<<<<
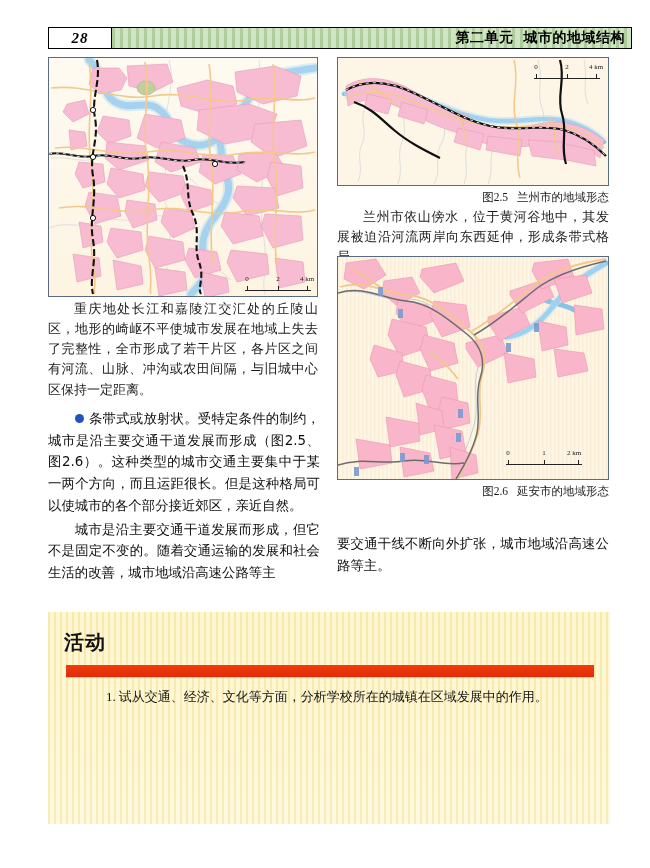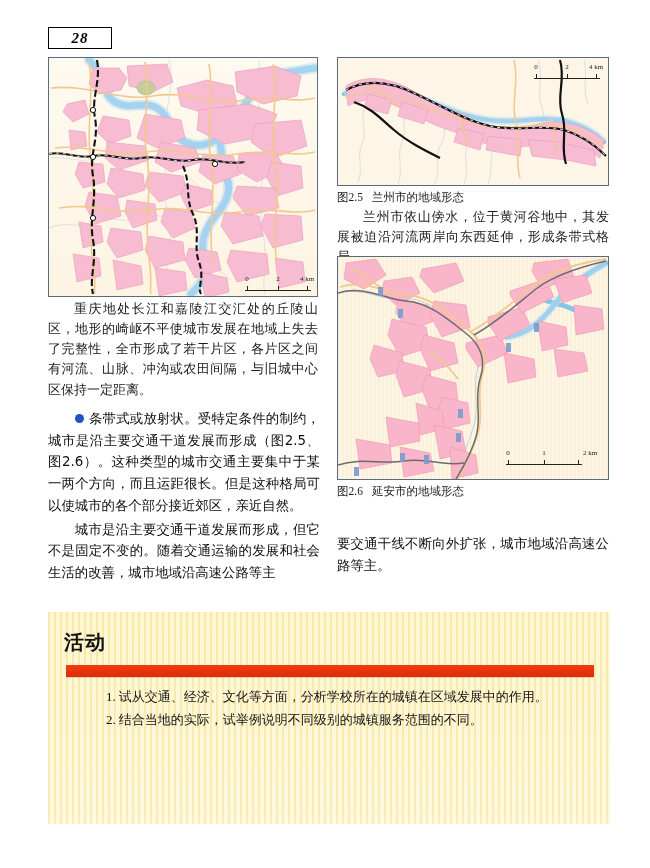--- a/index.html
+++ b/index.html
@@ -90,21 +90,21 @@
     position: absolute; bottom: 0; width: 1px; height: 4px; background: #222;
   }
   .scalebar .labels {
     position: relative; height: 9px;
   }
   .scalebar .labels span {
     position: absolute; bottom: 0; transform: translateX(-50%);
   }
 
   .fig-caption {
-    text-align: left;
+    text-align: right;
     font-size: 11.5px;
     margin-top: 4px;
     color: #1a1a1a;
     font-family: "Liberation Serif", "DejaVu Serif", serif;
   }
   .fig-caption .cap-gap { display:inline-block; width: 9px; }
   .fig-note {
     font-size: 13px;
     line-height: 1.55;
     text-align: justify;
@@ -173,20 +173,23 @@
   }
   .activity-item { white-space: nowrap; }
   .activity-item .num { margin-right: 3px; }
 </style>
 </head>
 <body>
 
 <div class="header">
   <div class="page-num-box">
     <span class="page-num">28</span>
+  </div>
+  <div class="header-band">
+    <span class="header-title"><span>第二单元</span><span class="gap"></span><span>城市的地域结构</span></span>
   </div>
 </div>
 
 <div class="figure" style="left:48px; top:57px; width:270px;">
   <div class="map-frame" style="width:268px; height:238px;">
     <div class="map-canvas">
       <svg viewBox="0 0 268 238" preserveAspectRatio="none">
         <defs>
           <linearGradient id="bg1" x1="0" y1="0" x2="0" y2="1">
             <stop offset="0" stop-color="#fefaf0"></stop>
@@ -442,21 +445,21 @@
           <rect x="168" y="86" width="5" height="9"></rect>
           <rect x="60" y="52" width="5" height="9"></rect>
           <rect x="40" y="30" width="5" height="9"></rect>
         </g>
       </svg>
     </div>
     <div class="scalebar" style="right:26px; bottom:14px; width:76px;">
       <div class="labels">
         <span style="left:2px">0</span>
         <span style="left:38px">1</span>
-        <span style="left:84px">2 km</span>
+        <span style="left:68px">2 km</span>
       </div>
       <div class="ticks">
           <i style="left:2px"></i>
           <i style="left:38px"></i>
           <i style="left:72px"></i>
         </div>
     </div>
   </div>
   <div class="fig-caption">
     <span>图2.6</span><span class="cap-gap"></span><span>延安市的地域形态</span>
@@ -472,17 +475,14 @@
   <p>要交通干线不断向外扩张，城市地域沿高速公路等主。</p>
 </div>
 
 <div class="activity">
   <div class="activity-title">活动</div>
   <div class="activity-rule"></div>
   <div class="activity-list">
     <div class="activity-item">
       <span class="num">1.</span><span>试从交通、经济、文化等方面，分析学校所在的城镇在区域发展中的作用。</span>
     </div>
-    <div class="activity-item">
-      <span class="num">2.</span><span>结合当地的实际，试举例说明不同级别的城镇服务范围的不同。</span>
-    </div>
   </div>
 </div>
 
 </body></html>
>>>>
■ **PROBLEM**
Your task is to set down each line above verbatim while excluding the pictures.

■ **WRITTEN SOLUTION**
--- a/index.html
+++ b/index.html
@@ -90,21 +90,21 @@
     position: absolute; bottom: 0; width: 1px; height: 4px; background: #222;
   }
   .scalebar .labels {
     position: relative; height: 9px;
   }
   .scalebar .labels span {
     position: absolute; bottom: 0; transform: translateX(-50%);
   }
 
   .fig-caption {
-    text-align: left;
+    text-align: right;
     font-size: 11.5px;
     margin-top: 4px;
     color: #1a1a1a;
     font-family: "Liberation Serif", "DejaVu Serif", serif;
   }
   .fig-caption .cap-gap { display:inline-block; width: 9px; }
   .fig-note {
     font-size: 13px;
     line-height: 1.55;
     text-align: justify;
@@ -173,20 +173,23 @@
   }
   .activity-item { white-space: nowrap; }
   .activity-item .num { margin-right: 3px; }
 </style>
 </head>
 <body>
 
 <div class="header">
   <div class="page-num-box">
     <span class="page-num">28</span>
+  </div>
+  <div class="header-band">
+    <span class="header-title"><span>第二单元</span><span class="gap"></span><span>城市的地域结构</span></span>
   </div>
 </div>
 
 <div class="figure" style="left:48px; top:57px; width:270px;">
   <div class="map-frame" style="width:268px; height:238px;">
     <div class="map-canvas">
       <svg viewBox="0 0 268 238" preserveAspectRatio="none">
         <defs>
           <linearGradient id="bg1" x1="0" y1="0" x2="0" y2="1">
             <stop offset="0" stop-color="#fefaf0"></stop>
@@ -442,21 +445,21 @@
           <rect x="168" y="86" width="5" height="9"></rect>
           <rect x="60" y="52" width="5" height="9"></rect>
           <rect x="40" y="30" width="5" height="9"></rect>
         </g>
       </svg>
     </div>
     <div class="scalebar" style="right:26px; bottom:14px; width:76px;">
       <div class="labels">
         <span style="left:2px">0</span>
         <span style="left:38px">1</span>
-        <span style="left:84px">2 km</span>
+        <span style="left:68px">2 km</span>
       </div>
       <div class="ticks">
           <i style="left:2px"></i>
           <i style="left:38px"></i>
           <i style="left:72px"></i>
         </div>
     </div>
   </div>
   <div class="fig-caption">
     <span>图2.6</span><span class="cap-gap"></span><span>延安市的地域形态</span>
@@ -472,17 +475,14 @@
   <p>要交通干线不断向外扩张，城市地域沿高速公路等主。</p>
 </div>
 
 <div class="activity">
   <div class="activity-title">活动</div>
   <div class="activity-rule"></div>
   <div class="activity-list">
     <div class="activity-item">
       <span class="num">1.</span><span>试从交通、经济、文化等方面，分析学校所在的城镇在区域发展中的作用。</span>
     </div>
-    <div class="activity-item">
-      <span class="num">2.</span><span>结合当地的实际，试举例说明不同级别的城镇服务范围的不同。</span>
-    </div>
   </div>
 </div>
 
 </body></html>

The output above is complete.